Her crystal-blue eyes lifted over the tome in her hands. I could feel Tatum and Davis watching us, but I kept my gaze fixed on the floor, unwilling to meet anyone’s stare. Rhodes pressed a soft kiss to the back of my head. The burning in my lungs reminded me I hadn’t been breathing.
“And then,” Cami said slowly, “she pressed her hand on my baby’s forehead…
and we never saw her again. Elias scoured Arya for the Seer.
He… he was never the same after that. For a while, he let it go—until a soldier returned from Hollow Summit with whispers.
That the Seer had been spotted again. About a year later, when another set of twins were born. ”
“Us,” I rasped.
“Where is your sister now?” Cami asked.
“Tyria,” Tatum answered before I could. “She’s with Shayde. They’re on a mission to recover the last piece of the Mareki’s Key—inside Tyria’s stronghold.”
Cami’s face drained of color. Fear flickered in her eyes.
“He’s okay, Ma. We’ve been communicating through the marekem.”
Cami exhaled slowly. “Really? He finally unblocked it?”
“And I’ve been in contact with Fallon. They’re close to the grounds now.”

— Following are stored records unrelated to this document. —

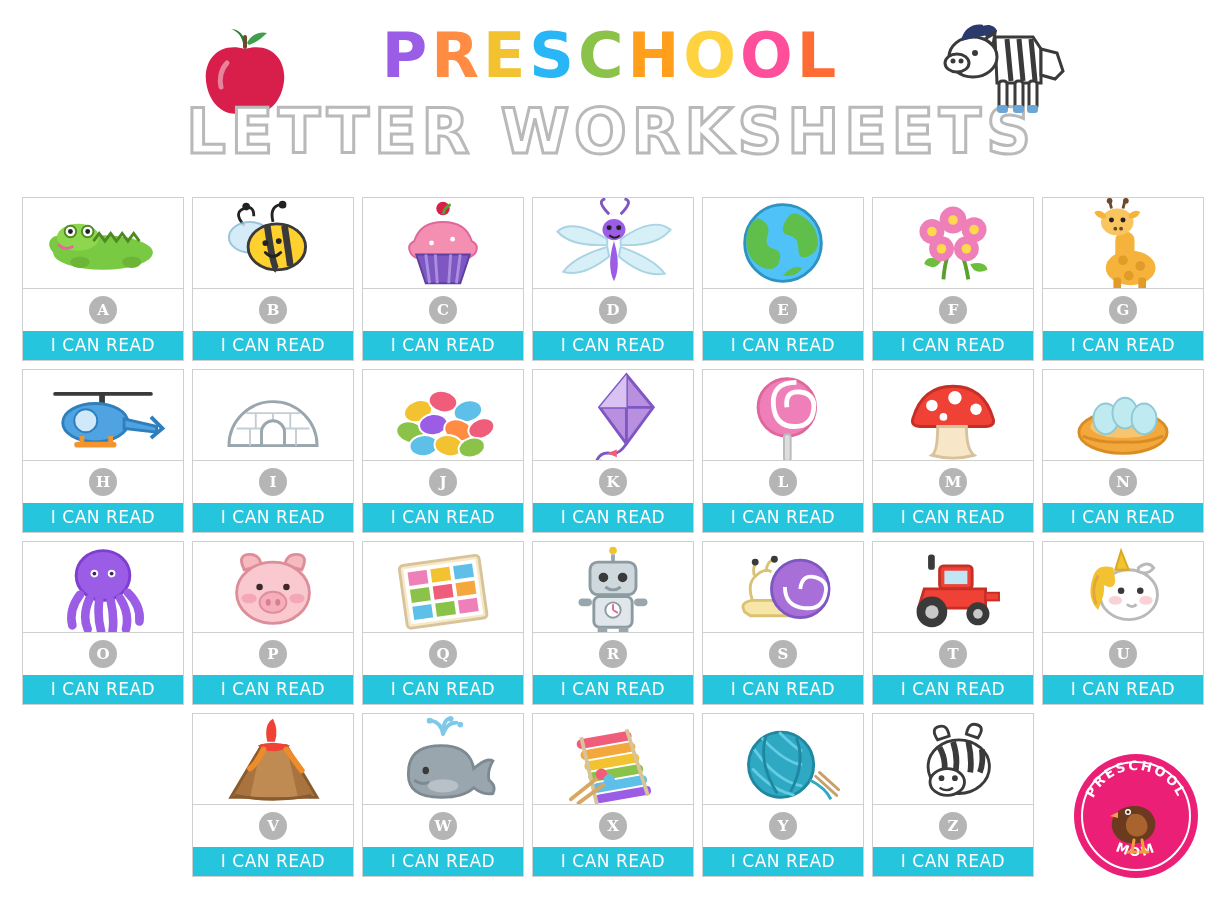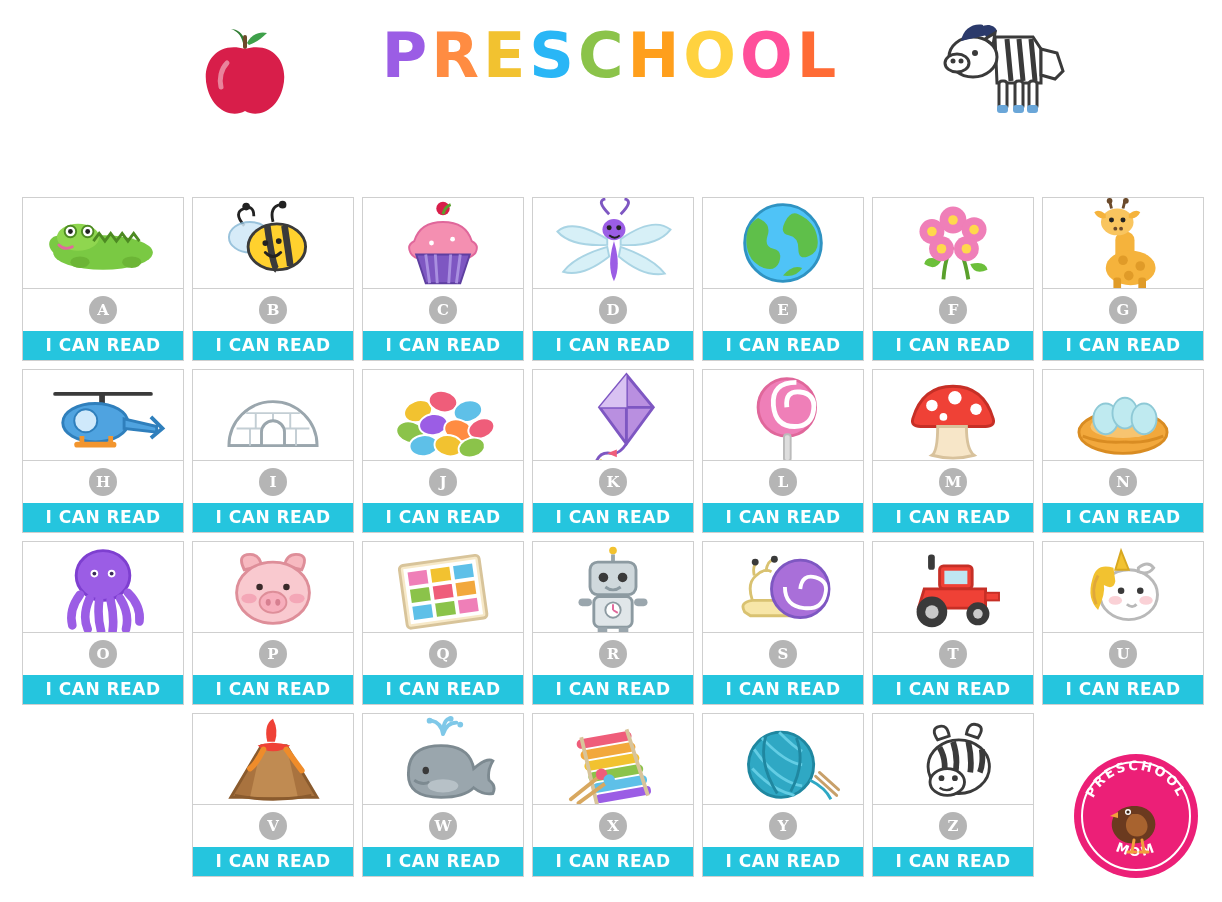--- a/index.html
+++ b/index.html
@@ -149,6 +149,7 @@
 
     <div class="title-block">
       <div class="title-main" id="titleMain"><span style="color: rgb(155, 93, 229);">P</span><span style="color: rgb(255, 140, 66);">R</span><span style="color: rgb(242, 194, 48);">E</span><span style="color: rgb(41, 182, 246);">S</span><span style="color: rgb(139, 195, 74);">C</span><span style="color: rgb(255, 159, 28);">H</span><span style="color: rgb(255, 210, 63);">O</span><span style="color: rgb(255, 79, 154);">O</span><span style="color: rgb(255, 107, 53);">L</span></div>
+      <div class="title-sub">LETTER WORKSHEETS</div>
     </div>
 
     <div class="zebra">

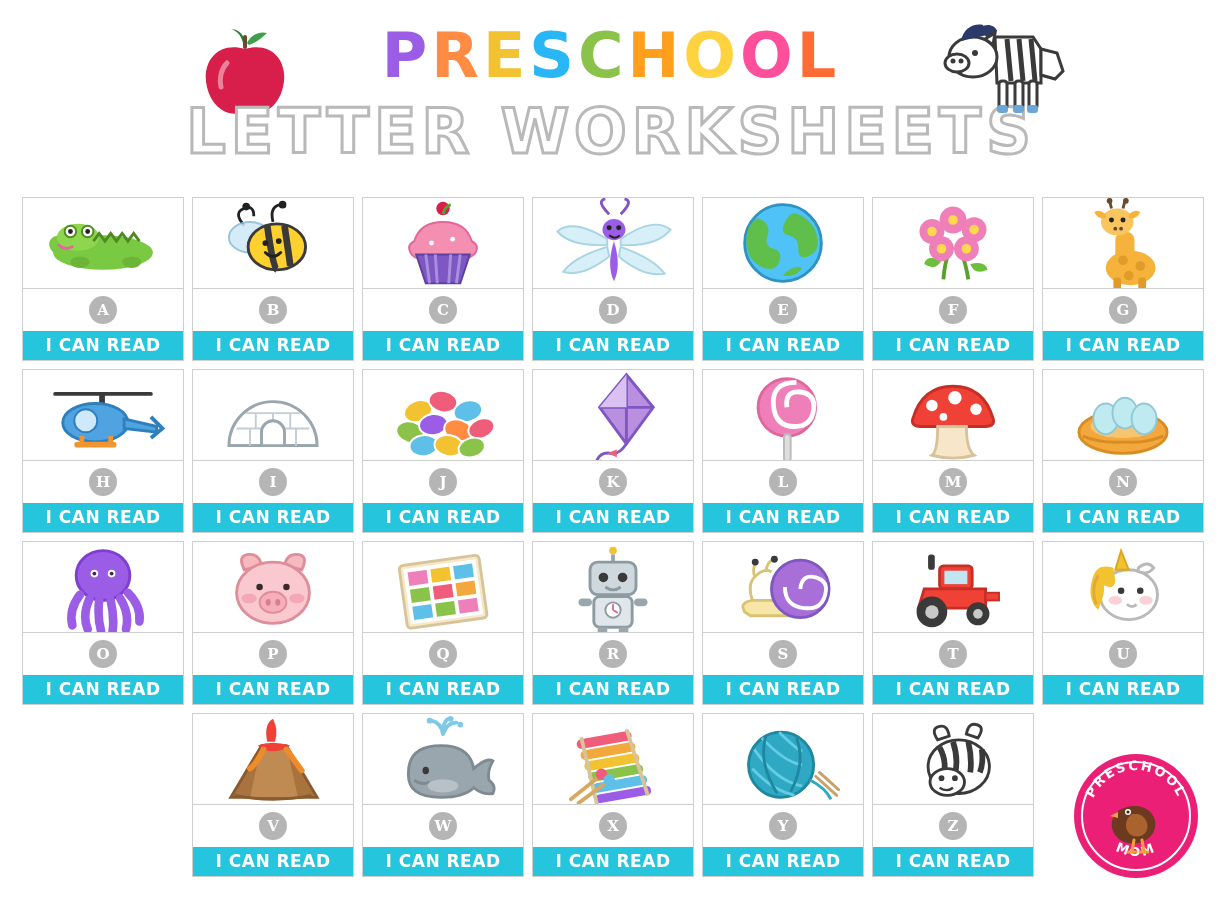--- a/index.html
+++ b/index.html
@@ -116,7 +116,7 @@
     background:#25c5de;
     color:#ffffff;
     font-family:"DejaVu Sans", sans-serif;
-    font-weight:bold;
+    font-weight:normal;
     font-size:17px;
     letter-spacing:0.5px;
     display:flex;align-items:center;justify-content:center;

Davis chimed in as Cami rifled through more scrolls. “Yeah… Fallon Fitzroy and Shayde are the most lethal fighters I’ve ever seen. No offense, Rhodes.”
“Offense taken,” Rhodes deadpanned.
Davis chuckled, raking a hand through his unruly hair. “I mean it. That duel between them? Left me speechless. And that never happens.”
“He’s right about that,” Lakota muttered.
I bit my cheek to hide the grin tugging at my mouth.
Cami returned with a set of maps and rolled them onto the table. We each moved forward, fingers on curled corners, holding them flat as the drawings stretched before us. I scanned for differences between these and the Mageia map she’d shown earlier.
“This is Tyria’s main castle,” Cami said.
“Once I pieced together enough of Mageia’s layout, I realized they’re sister-builds.
Almost identical. But there’s always been a missing sheet from these plans—I have nothing of the fourth floor.
Thousands of years ago, these two fortresses belonged to royalty.
Kings and queens used enchanted portals to travel between the northern and southern territories in the blink of an eye. ”
Rhodes and I drew apart, our eyes locking.
“Does that mean something to you?” Cami’s brows rose.
We debriefed her on the Mareki’s Key and how we’d stumbled onto the first two pieces.
Cami listened with rapt attention, drinking in every word like water in a desert.
Her mouth fell open in wonder when I described the Mareki itself—how it looked, how it felt just to stand in its presence.
It was as if uncovering these secrets had been her life’s mission, and at last, we were placing a Mareki-shaped puzzle piece into her waiting hands.
“Can I see it?” she asked.
I shook my head. “Only Fallon and I can see the words that appear. And we’ve only unlocked the first tome so far. Rhodes and I have been trying to decipher it, but the language is so old, I’m never sure if I’m translating right.”
“Were you able to enter the tomb, Rhodes?”
He shifted uneasily. I tried to remember that night at the Eternal Tomb, but couldn’t recall him attempting to pass through the barrier.
“No, I—I didn’t try.”
Cami pressed her palms together before her chest, nodding softly as if silently forming a plan. Then she snapped her fingers and turned back to the map.